KAGEROU(齋藤智裕著)
元俳優の水嶋ヒロが、芸能界を引退して執筆した処女小説「KAGEROU」。ペンネームで応募していたので、受賞まで誰も作家の正体を知らずに、第5回ポプラ社小説大賞を受賞。と、何となく出来過ぎた感が否めない曰くつきの小説です。
人の命、自殺、臓器移植、人間愛と重い内容ですが、さらっとしたテンポのいい文章なので、数時間で読了できます。つまり、どれもこれも軽い内容になってしまっていて残念。臓器移植が一般的でない日本が舞台の小説なので、「どうせ自殺するつもりだったから」と、ひとつひとつの臓器に値段を付けることに違和感がないのでしょうか。

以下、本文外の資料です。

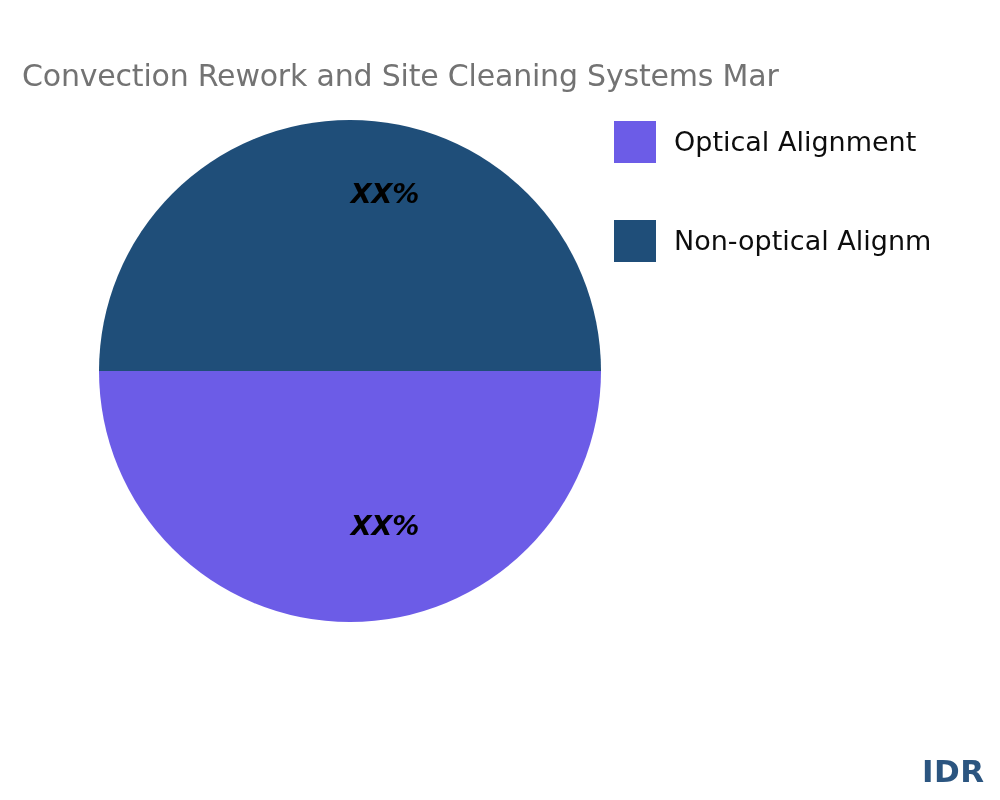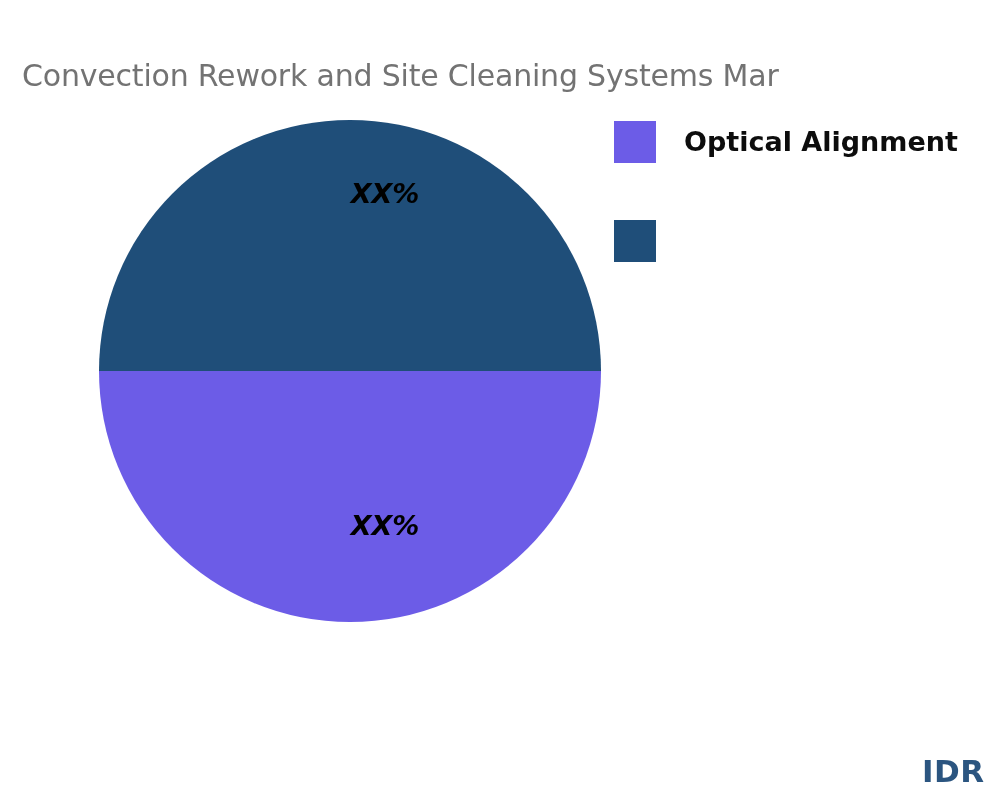--- a/index.html
+++ b/index.html
@@ -76,9 +76,9 @@
     flex: 0 0 42px;
   }
   .legend-label {
-    margin-left: 28px;
+    margin-left: 18px;
     font-size: 27px;
-    font-weight: 700;
+    font-weight: 400;
     color: #0d0d0d;
     white-space: nowrap;
     line-height: 42px;

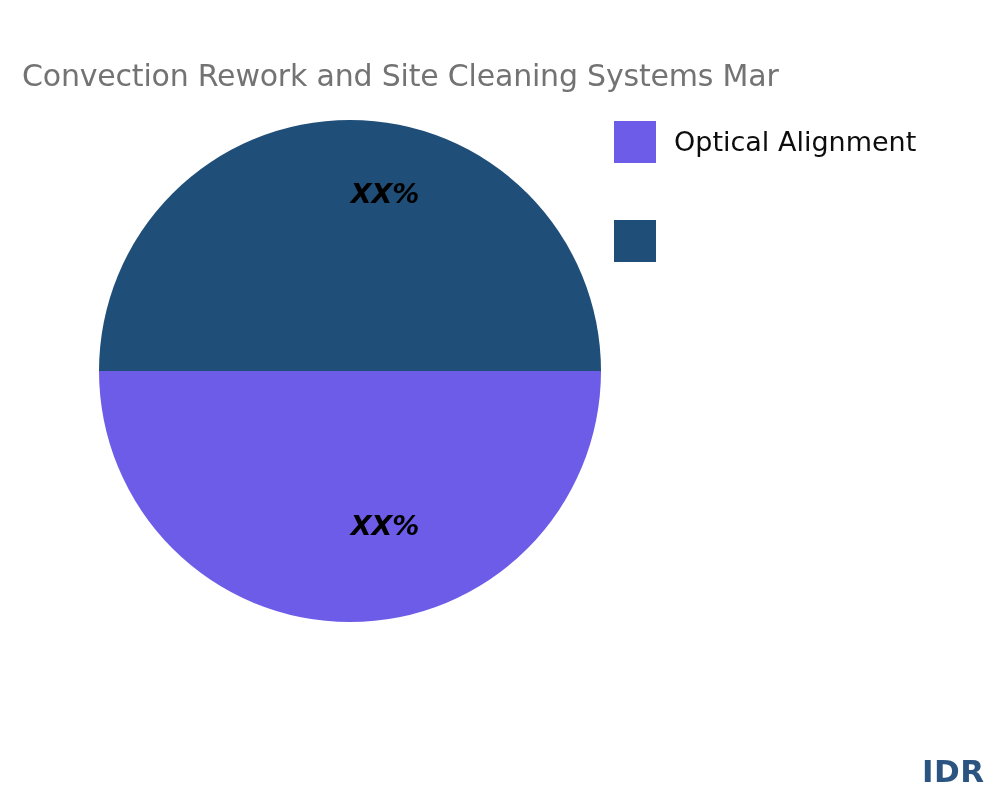--- a/index.html
+++ b/index.html
@@ -116,6 +116,7 @@
     </div>
     <div class="legend-row">
       <span class="legend-swatch" id="swatch-1" style="background: rgb(31, 78, 121);"></span>
+      <span class="legend-label">Non-optical Alignm</span>
     </div>
   </div>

最後の「いまなら生きるチャンスがあたえられようものなら毎日を全力で生き、」には、「そうそう、そうこなくっちゃ」と同意しながら、次の「その上でアカネのために死ねと言われれば喜んで自分の命を差し出すだろう。人を愛するということはその人のために生きることであり、同時に死ねることだ。」にはがっかり。まるで「自殺大賛成!」と言っているようです。いくら、二千万円の遺産が入ったからといって、子供の死を喜ぶ親はいないでしょうに。
たった二回会っただけのアカネに、死んでもいいと思える程の愛を感じられるとは信じ難いものがあり、ポプラ社小説大賞受賞と同じように、小説も何となく出来過ぎた感が否めないお話しでした。